*** Information given Section Begins ***
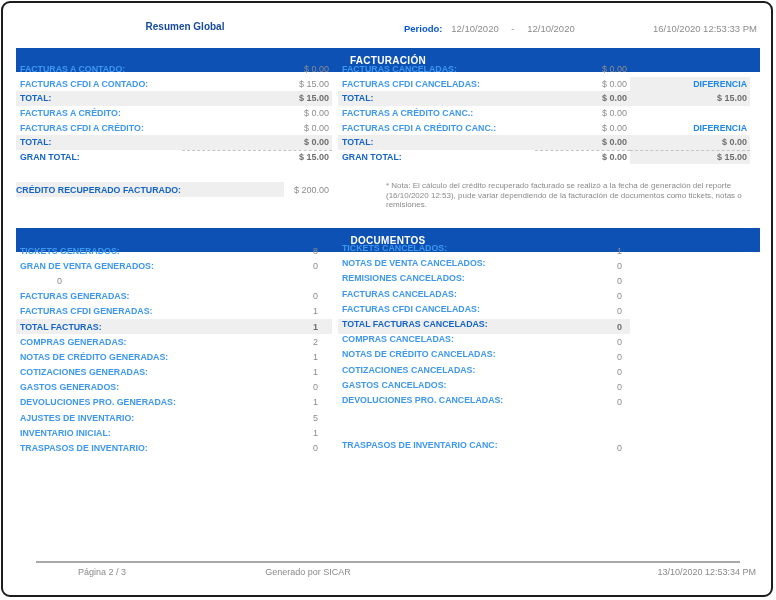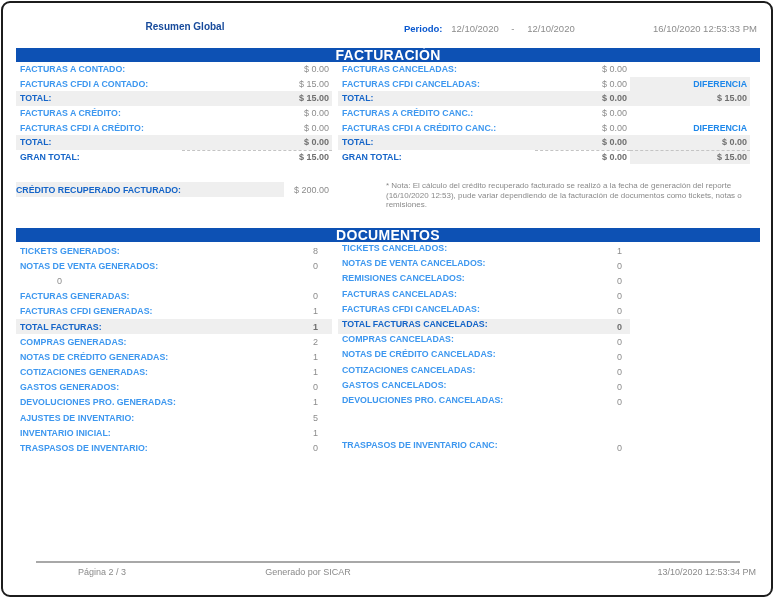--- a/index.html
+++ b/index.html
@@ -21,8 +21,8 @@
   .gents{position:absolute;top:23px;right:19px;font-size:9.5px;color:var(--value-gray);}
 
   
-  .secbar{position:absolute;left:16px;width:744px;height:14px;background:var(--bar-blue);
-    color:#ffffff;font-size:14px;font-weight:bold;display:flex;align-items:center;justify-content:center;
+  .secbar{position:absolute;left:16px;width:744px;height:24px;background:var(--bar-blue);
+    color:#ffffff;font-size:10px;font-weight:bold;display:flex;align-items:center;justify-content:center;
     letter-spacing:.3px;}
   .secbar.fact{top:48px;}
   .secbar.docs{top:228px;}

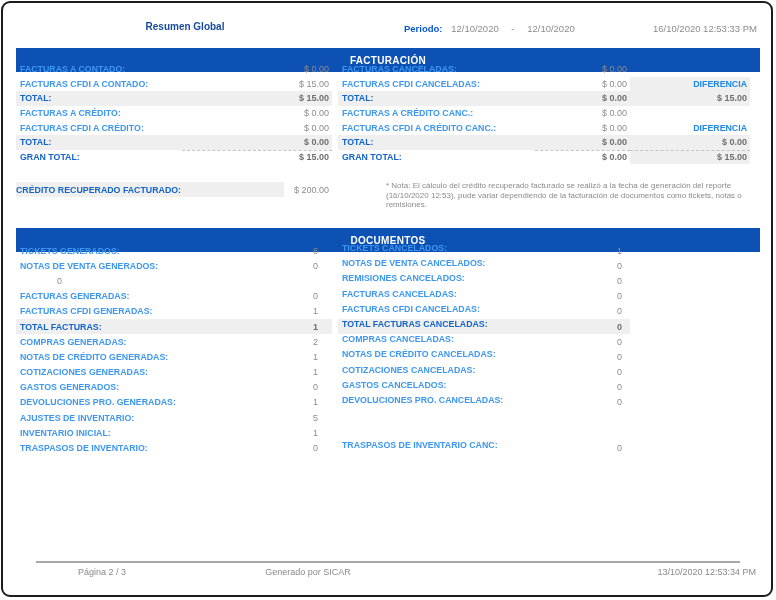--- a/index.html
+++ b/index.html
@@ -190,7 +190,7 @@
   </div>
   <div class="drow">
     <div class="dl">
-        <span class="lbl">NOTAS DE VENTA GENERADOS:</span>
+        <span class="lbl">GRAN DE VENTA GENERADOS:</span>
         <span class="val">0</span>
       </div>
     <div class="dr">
*** Information given Section Ends ***
*Exercise*. Only the records themselves, retyped exactly, belong in the answer; please leave all images behind.

*Task answer*.
--- a/index.html
+++ b/index.html
@@ -21,8 +21,8 @@
   .gents{position:absolute;top:23px;right:19px;font-size:9.5px;color:var(--value-gray);}
 
   
-  .secbar{position:absolute;left:16px;width:744px;height:14px;background:var(--bar-blue);
-    color:#ffffff;font-size:14px;font-weight:bold;display:flex;align-items:center;justify-content:center;
+  .secbar{position:absolute;left:16px;width:744px;height:24px;background:var(--bar-blue);
+    color:#ffffff;font-size:10px;font-weight:bold;display:flex;align-items:center;justify-content:center;
     letter-spacing:.3px;}
   .secbar.fact{top:48px;}
   .secbar.docs{top:228px;}

--- a/index.html
+++ b/index.html
@@ -190,7 +190,7 @@
   </div>
   <div class="drow">
     <div class="dl">
-        <span class="lbl">NOTAS DE VENTA GENERADOS:</span>
+        <span class="lbl">GRAN DE VENTA GENERADOS:</span>
         <span class="val">0</span>
       </div>
     <div class="dr">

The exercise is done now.